Littlewood-Richardson Coefficients via Yang-Baxter Equation

TL;DR

This paper introduces a novel interpretation of Littlewood-Richardson coefficients using Yang-Baxter equations, linking quantum scattering matrices to representation theory and providing explicit descriptions of canonical bases.

Contribution

It offers a new approach connecting tensor product decompositions with Yang-Baxter equations and dual canonical bases, solving a problem posed by Berenstein and Zelevinsky.

Findings

Explicit description of the cone of Kashiwara's parametrizations

Graphical interpretation of scattering matrices via web functions

Solution to the problem of describing dual canonical bases

Abstract

The purpose of this paper is to present an interpretation for the decomposition of the tensor product of two or more irreducible representations of GL(N) in terms of a system of quantum particles.
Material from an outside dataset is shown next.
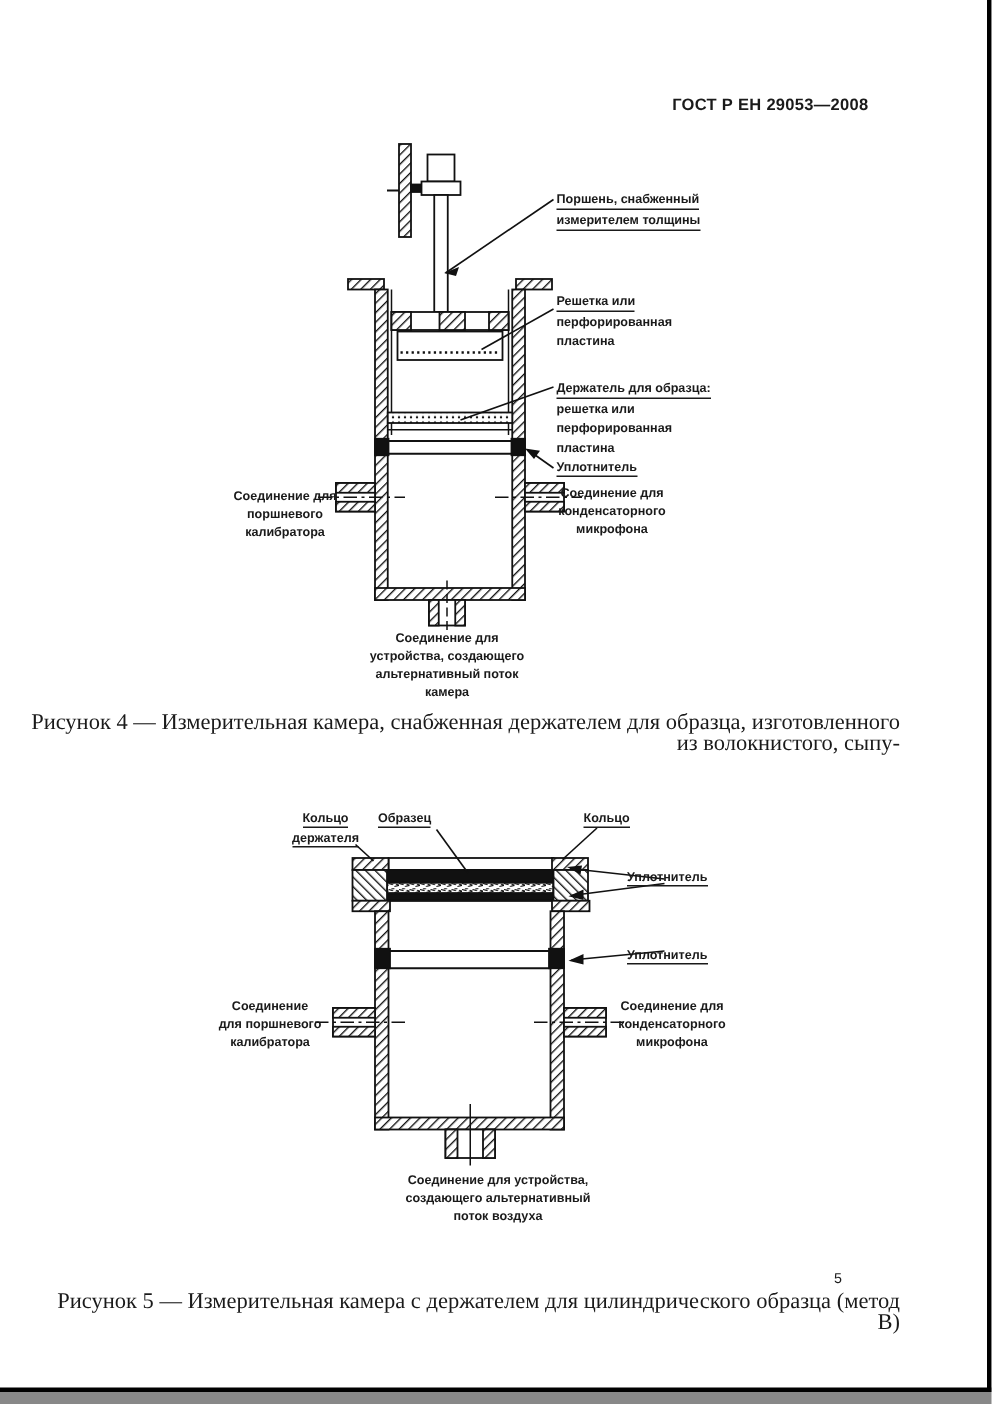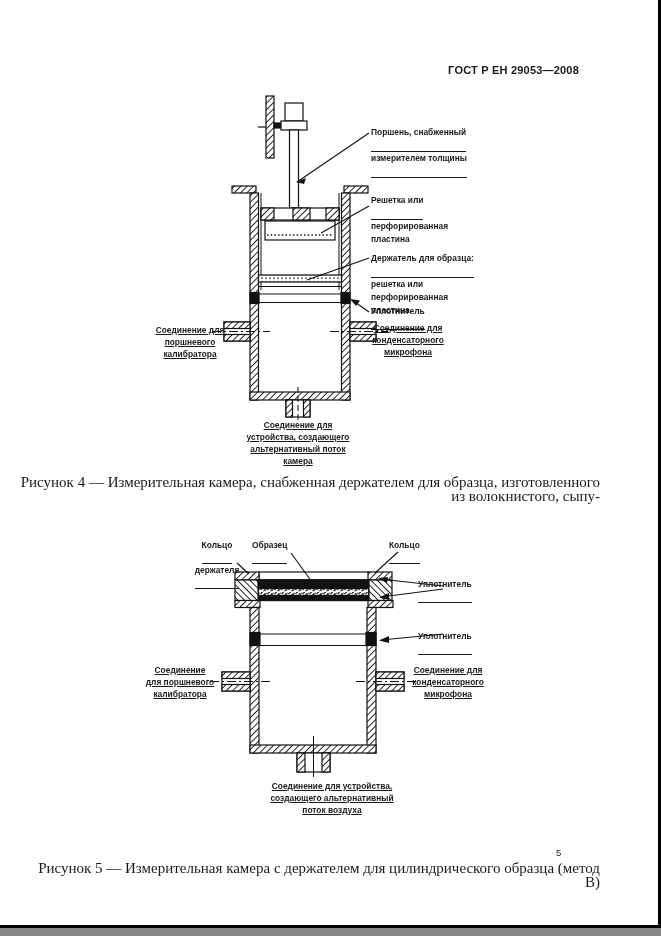"Поршень, снабженный" .lbl .u { padding-bottom: 12px -> 0px }
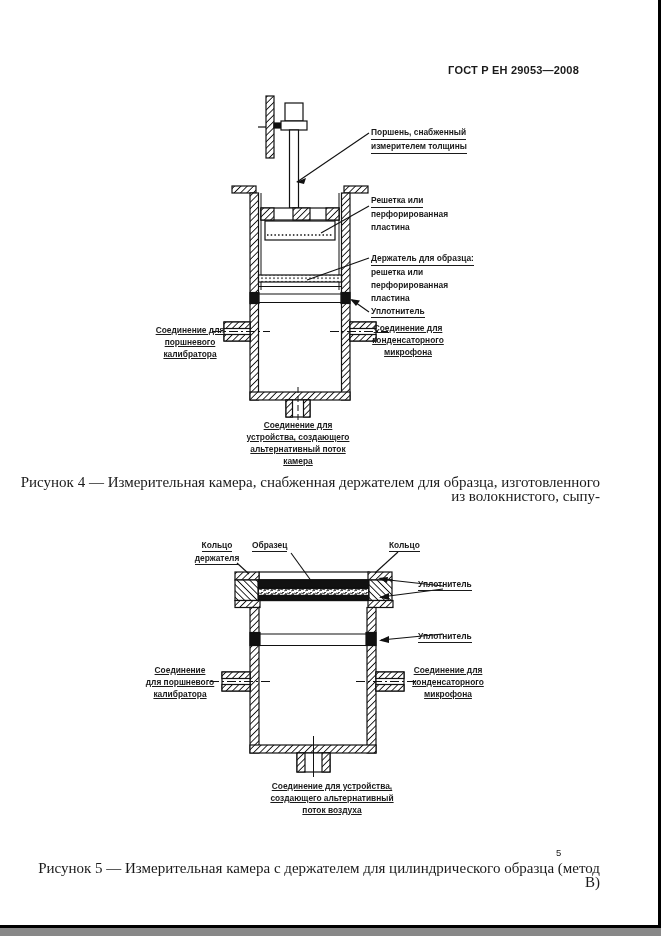"Соединение для" .lbl.center { text-decoration: underline -> none }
Our approach is based on a certain scattering matrix that satisfies a Yang-Baxter type equation. The corresponding piecewise-linear transformations of parameters give a solution to the tetrahedron equation. These transformation maps are naturally related to the dual canonical bases for modules over the quantum enveloping algebra $U_q(sl_n)$. A byproduct of our construction is an explicit description for the cone of Kashiwara's parametrizations of dual canonical bases. This solves a problem posed by Berenstein and Zelevinsky. We present a graphical interpretation of the scattering matrices in terms of web functions, which are related to honeycombs of Knutson and Tao.